Jamie Dimon warned investors to get ready for more wild rides like the one that upended markets at the end of last year.
“The fourth quarter of 2018 might be a harbinger of things to come,” the chief executive officer of JPMorgan Chase & Co. said Thursday in his 51-page annual letter to shareholders.
Dimon cited a raft of issues driving the more pessimistic outlook, including uncertainty about the Federal Reserve’s interest-rate shifts, Germany’s economic slowdown, Brexit and the U.S.-China trade spat.
Investors face a “new normal” of liquidity constraints because of tighter regulations on banks and other market makers, Dimon said, adding that “there are growing geopolitical tensions -- with less certainty around American global leadership.”

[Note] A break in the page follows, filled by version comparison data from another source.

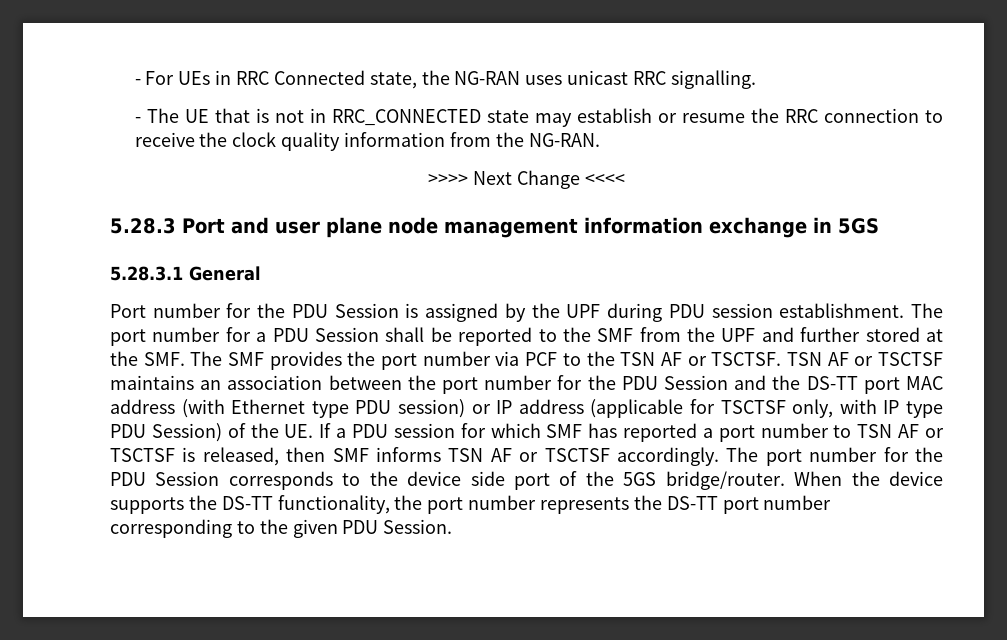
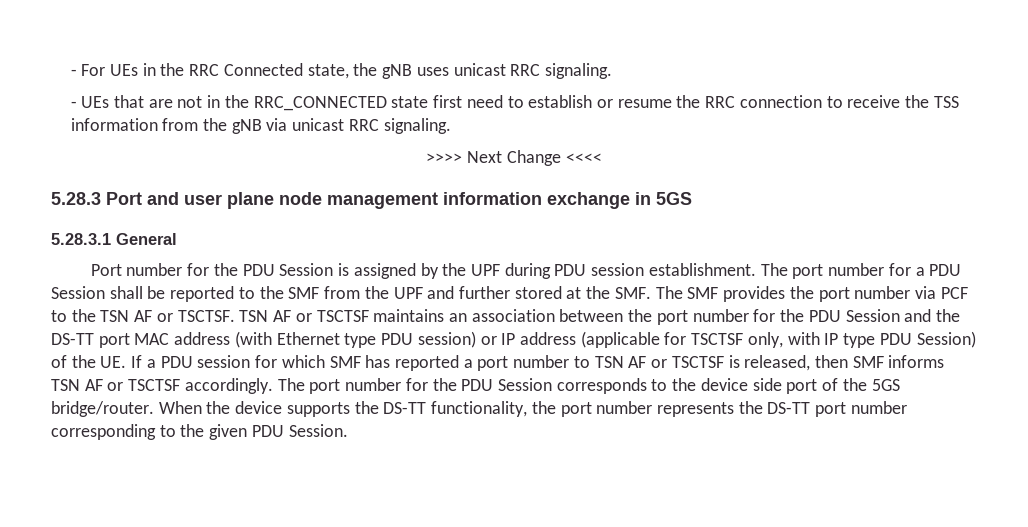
- - For UEs in RRC Connected state, the NG-RAN uses unicast RRC signalling.
- - The UE that is not in RRC_CONNECTED state may establish or resume the RRC connection to receive the clock quality information from the NG-RAN.
+ - For UEs in the RRC Connected state, the gNB uses unicast RRC signaling.
+ - UEs that are not in the RRC_CONNECTED state first need to establish or resume the RRC connection to receive the TSS information from the gNB via unicast RRC signaling.

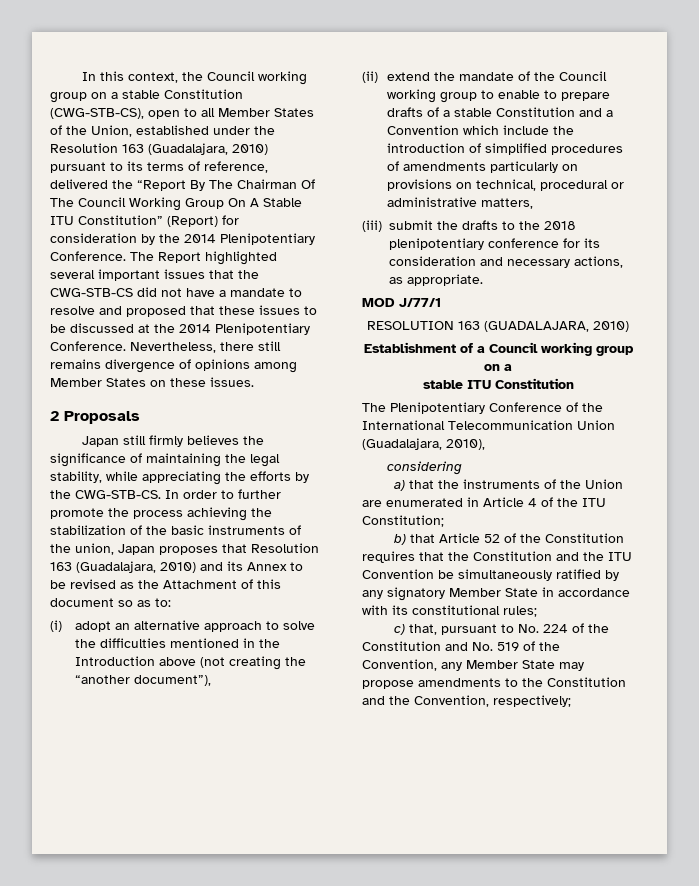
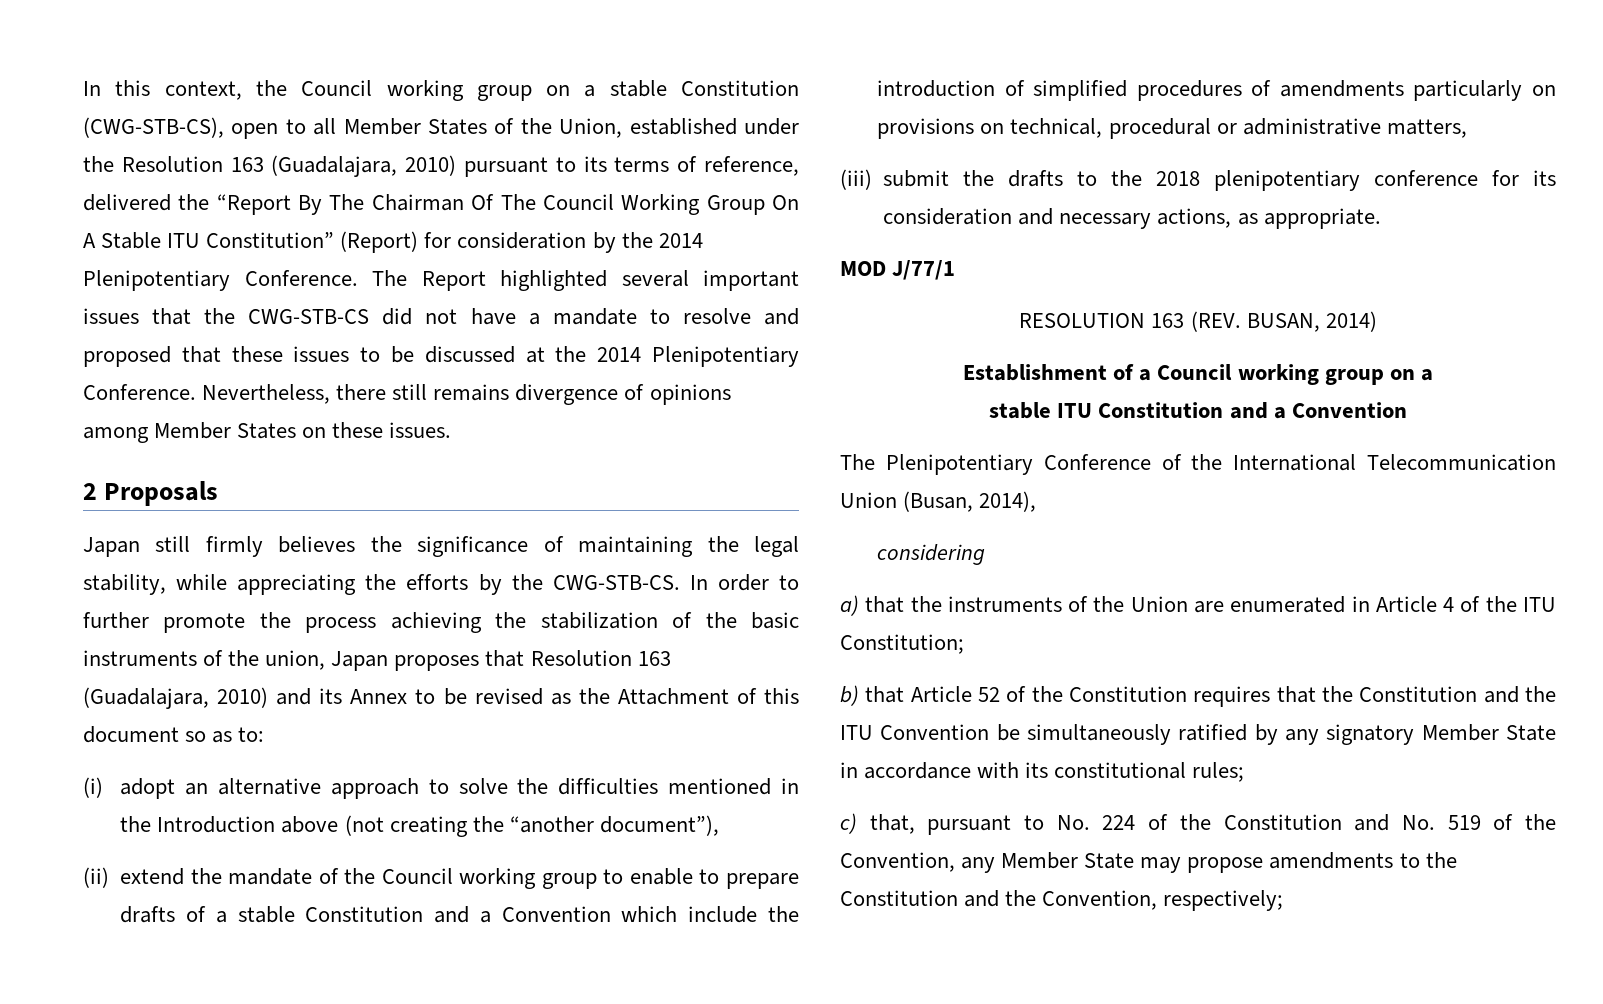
- RESOLUTION 163 (GUADALAJARA, 2010)
+ RESOLUTION 163 (REV. BUSAN, 2014)
- stable ITU Constitution
+ stable ITU Constitution and a Convention
- The Plenipotentiary Conference of the International Telecommunication Union (Guadalajara, 2010),
+ The Plenipotentiary Conference of the International Telecommunication Union (Busan, 2014),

Dimon’s more cautious tone is a shift from the full-throated optimism he’s conveyed in the past few years, and even from his last letter in 2018, when the bank forecast billions in profits tied to rising interest rates and the U.S. tax overhaul. Investors closely parse Dimon’s letters for insights even as the CEO’s frequent public appearances mean his opinions are well known.
The annual missives have more than tripled in length since Dimon, 63, took over as CEO at the end of 2005, as he’s dedicated more space to public policy. That’s helped fuel speculation the banker plans to run for president, a suggestion he’s quick to shut down.
At JPMorgan’s investor day in February, the chief of the largest U.S. bank acknowledged a growing number of potential obstacles to the economy that carried his firm to record profits last year. He said the bank is “prepared for a recession” but not predicting one, and repeated that assessment in Thursday’s letter.
Dimon has often lamented the sluggish nature of the U.S. economic recovery, saying poor policy decisions are in part to blame for slow cumulative growth. U.S. growth cooled by more than initially reported in the fourth quarter on revisions to consumer and government spending, signaling mounting challenges to the expansion as it nears a record duration.
Daniel Pinto, JPMorgan’s co-president and head of its investment bank, said in his own letter Thursday that recent volatility could be pinned on investors speculating that a downturn was coming sooner than previously expected. “‘Flash crashes’ are becoming more frequent,” Pinto said. “These are a function of a number of factors, including thinner liquidity across asset classes, fewer participants in the market and a growing percentage of automated trading volumes.”
Dimon also called out other CEOs, challenging them to get more involved in social and public policy. He said JPMorgan is bolstering its teams that deal with such issues.
“In the past, boards and advisers to boards advised company CEOs to keep their head down and stay out of the line of fire,” Dimon said. “Now the opposite may be true. If companies and CEOs do not get involved in public policy issues, making progress on all these problems may be more difficult.”
- JPMorgan expects to have 6,500 wealth advisers in place by the end of 2019. Dimon said hiring more bankers can boost the company’s market share in investment banking.
- Dimon said he wouldn’t look at the yield curve’s inversion as sending the same signals as in the past because of central banks’ “interference.”
- The CEO said Brazil “has turned the corner economically,” and is an example of a bright spot in the world that shouldn’t be eclipsed by the growing list of geopolitical risks.
- Dimon, whose company is the nation’s biggest bank by assets, strongly defended capitalism, warning that socialism would be “a disaster for our country” because it tends to produce stagnation, corruption and authoritarian officials.
- Cybersecurity may be biggest threat to U.S. financial system, Dimon said, echoing earlier statements.
- JPMorgan is restructuring its applications to take full advantage of cloud computing, a technology whose potential Dimon said he didn’t initially grasp.